TRY IT: Reproduce nothing but the lines from the one with "4. Remove comments" down to the last line of the data below.

AVAILABLE DATA:
......
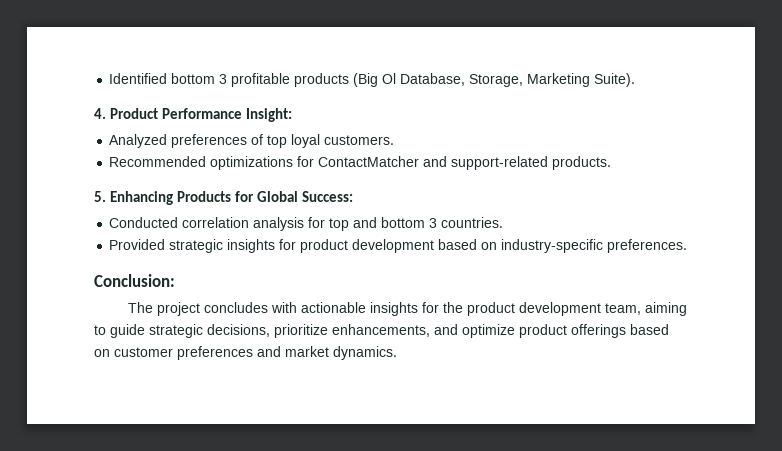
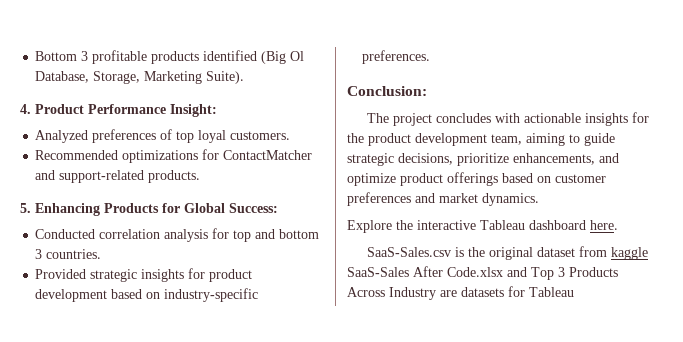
- Identified bottom 3 profitable products (Big Ol Database, Storage, Marketing Suite).
+ Bottom 3 profitable products identified (Big Ol Database, Storage, Marketing Suite).
+ Explore the interactive Tableau dashboard here.
+ SaaS-Sales.csv is the original dataset from kaggle SaaS-Sales After Code.xlsx and Top 3 Products Across Industry are datasets for Tableau

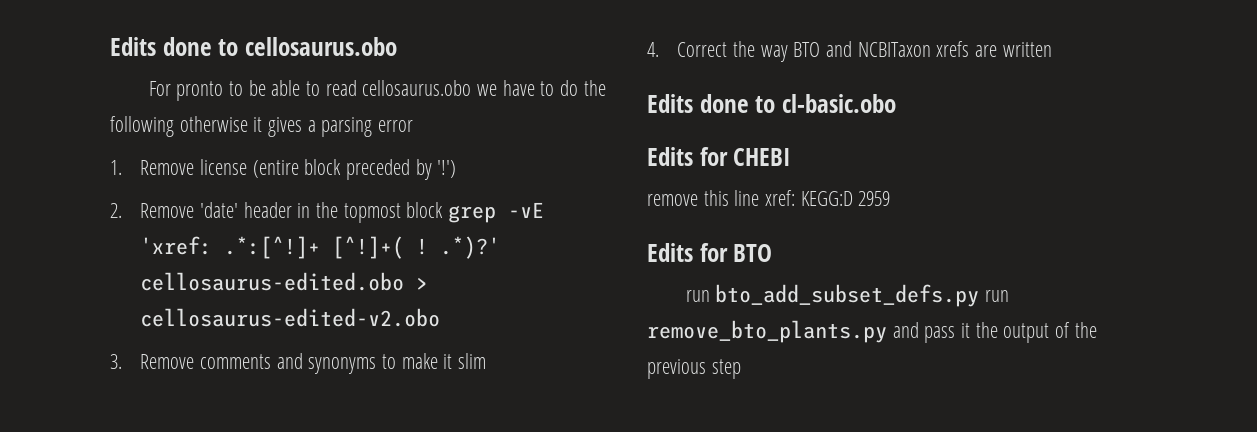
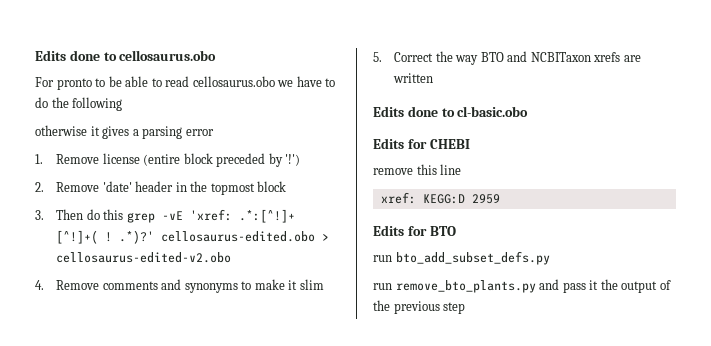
- For pronto to be able to read cellosaurus.obo we have to do the following otherwise it gives a parsing error
+ For pronto to be able to read cellosaurus.obo we have to do the following
+ otherwise it gives a parsing error
- 2. Remove 'date' header in the topmost block grep -vE 'xref: .*:[^!]+ [^!]+( ! .*)?' cellosaurus-edited.obo > cellosaurus-edited-v2.obo
+ 2. Remove 'date' header in the topmost block
+ 3. Then do this grep -vE 'xref: .*:[^!]+ [^!]+( ! .*)?' cellosaurus-edited.obo > cellosaurus-edited-v2.obo
- 3. Remove comments and synonyms to make it slim
+ 4. Remove comments and synonyms to make it slim
- 4. Correct the way BTO and NCBITaxon xrefs are written
+ 5. Correct the way BTO and NCBITaxon xrefs are written
- remove this line xref: KEGG:D 2959
+ remove this line
+ xref: KEGG:D 2959
- run bto_add_subset_defs.py run remove_bto_plants.py and pass it the output of the previous step
+ run bto_add_subset_defs.py
+ run remove_bto_plants.py and pass it the output of the previous step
......
SOLUTION TO THIS TASK:
+ 4. Remove comments and synonyms to make it slim
- 4. Correct the way BTO and NCBITaxon xrefs are written
+ 5. Correct the way BTO and NCBITaxon xrefs are written
- remove this line xref: KEGG:D 2959
+ remove this line
+ xref: KEGG:D 2959
- run bto_add_subset_defs.py run remove_bto_plants.py and pass it the output of the previous step
+ run bto_add_subset_defs.py
+ run remove_bto_plants.py and pass it the output of the previous step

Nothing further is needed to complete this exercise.